• [WHAT THE TASK REQUIRES]: Every line of the material must be given again verbatim. Skip the images.

>>>

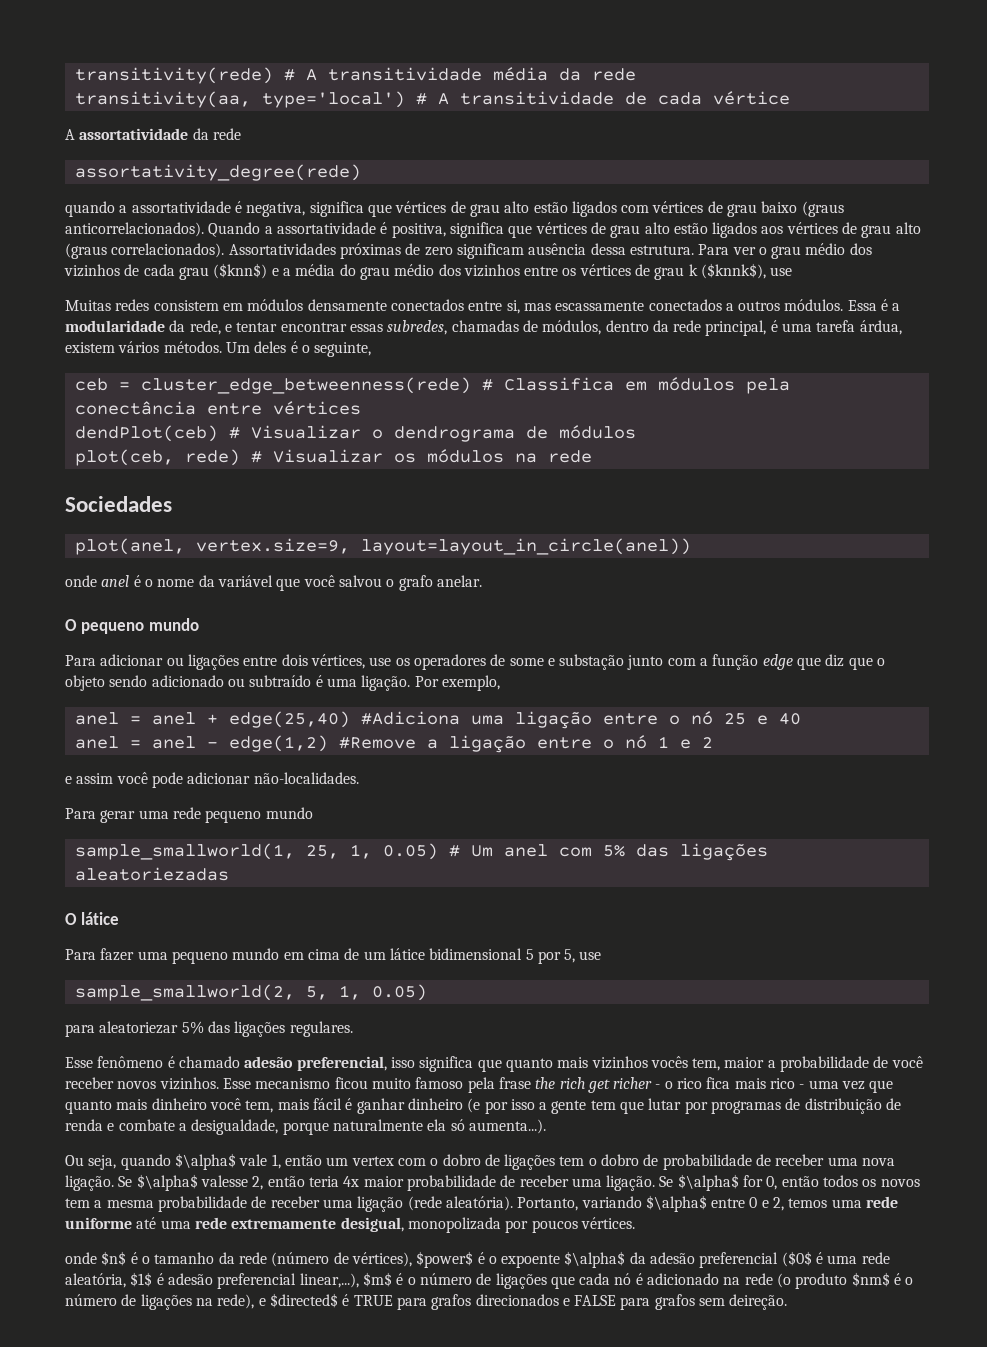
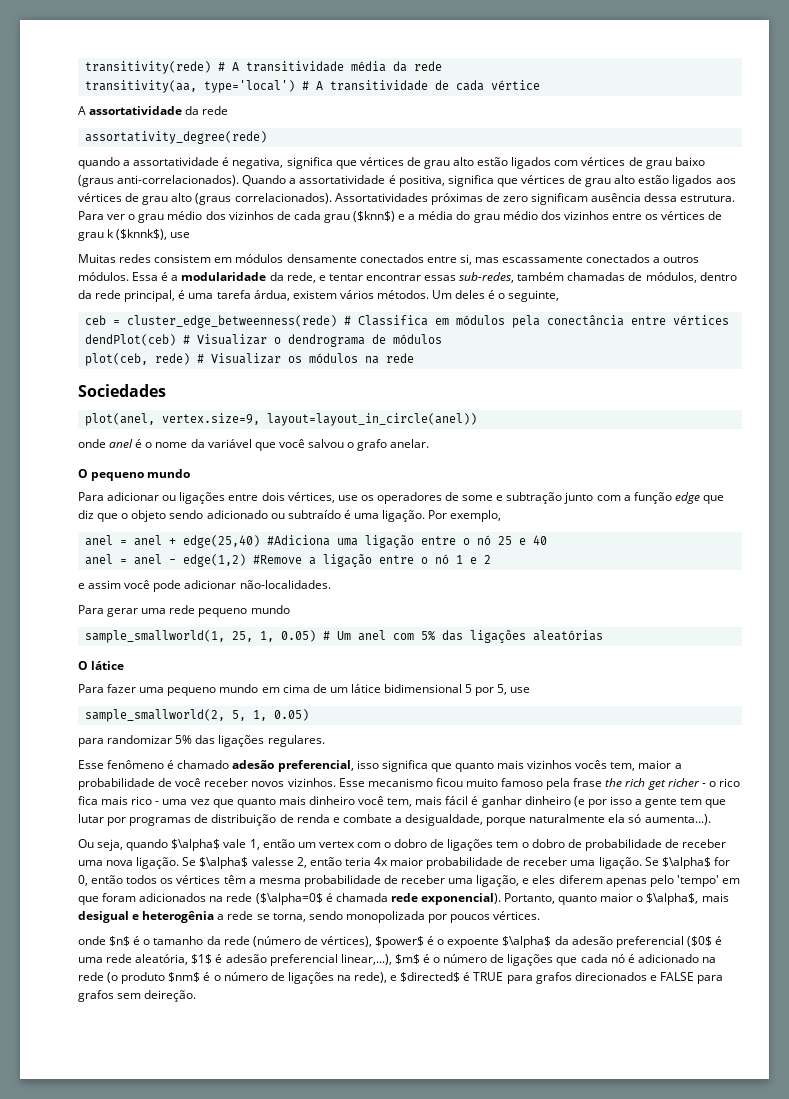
[65,222,204,237] anticorrelacionados). -> [117,175,240,186] anti-correlacionados).
[387,320,448,335] subredes, -> [459,272,565,283] sub-redes, também
[559,654,625,670] substação -> [506,492,563,504] subtração
[74,867,229,881] aleatoriezadas -> [532,630,603,641] aleatórias
[99,1021,179,1034] aleatoriezar -> [107,735,173,744] randomizar
[880,1179,920,1187] [65,1198,90,1208] novos tem -> [176,875,246,884] vértices têm
[357,1195,899,1212] [65,1217,404,1232] ligação (rede aleatória). Portanto, variando $\alpha$ entre 0 e 2, temos uma rede uniforme até uma rede extremamente desigual, -> [476,875,740,887] [78,893,729,905] [78,911,343,923] ligação, e eles diferem apenas pelo 'tempo' em que foram adicionados na rede ($\alpha=0$ é chamada rede exponencial). Portanto, quanto maior o $\alpha$, mais desigual e heterogênia a rede se torna, sendo

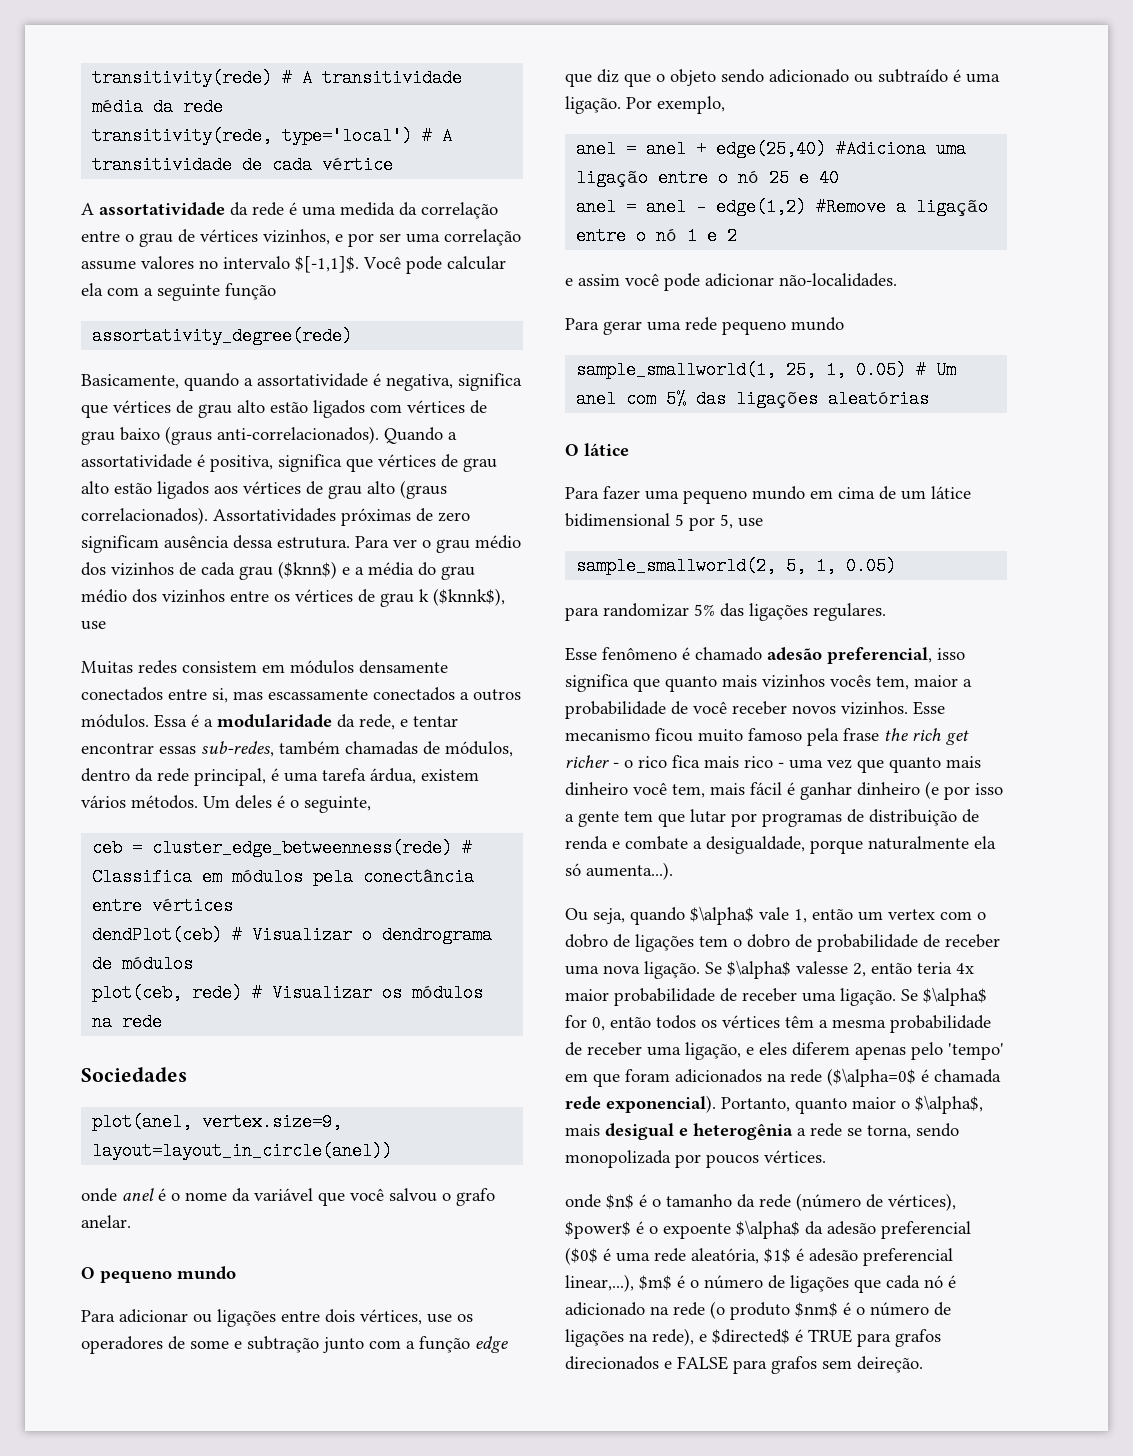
[84,80,197,93] transitivity(aa, -> [92,127,273,145] transitivity(rede,
(229, 110) none -> [289,202,498,219] [81,229,521,247] [81,256,506,274] [81,283,276,301] é uma medida da correlação entre o grau de vértices vizinhos, e por ser uma correlação assume valores no intervalo $[-1,1]$. Você pode calcular ela com a seguinte função
(267, 137) none -> [81,374,179,389] Basicamente,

<<<

• [SOLVED EXERCISE]:
[65,222,204,237] anticorrelacionados). -> [117,175,240,186] anti-correlacionados).
[387,320,448,335] subredes, -> [459,272,565,283] sub-redes, também
[559,654,625,670] substação -> [506,492,563,504] subtração
[74,867,229,881] aleatoriezadas -> [532,630,603,641] aleatórias
[99,1021,179,1034] aleatoriezar -> [107,735,173,744] randomizar
[880,1179,920,1187] [65,1198,90,1208] novos tem -> [176,875,246,884] vértices têm
[357,1195,899,1212] [65,1217,404,1232] ligação (rede aleatória). Portanto, variando $\alpha$ entre 0 e 2, temos uma rede uniforme até uma rede extremamente desigual, -> [476,875,740,887] [78,893,729,905] [78,911,343,923] ligação, e eles diferem apenas pelo 'tempo' em que foram adicionados na rede ($\alpha=0$ é chamada rede exponencial). Portanto, quanto maior o $\alpha$, mais desigual e heterogênia a rede se torna, sendo

[84,80,197,93] transitivity(aa, -> [92,127,273,145] transitivity(rede,
(229, 110) none -> [289,202,498,219] [81,229,521,247] [81,256,506,274] [81,283,276,301] é uma medida da correlação entre o grau de vértices vizinhos, e por ser uma correlação assume valores no intervalo $[-1,1]$. Você pode calcular ela com a seguinte função
(267, 137) none -> [81,374,179,389] Basicamente,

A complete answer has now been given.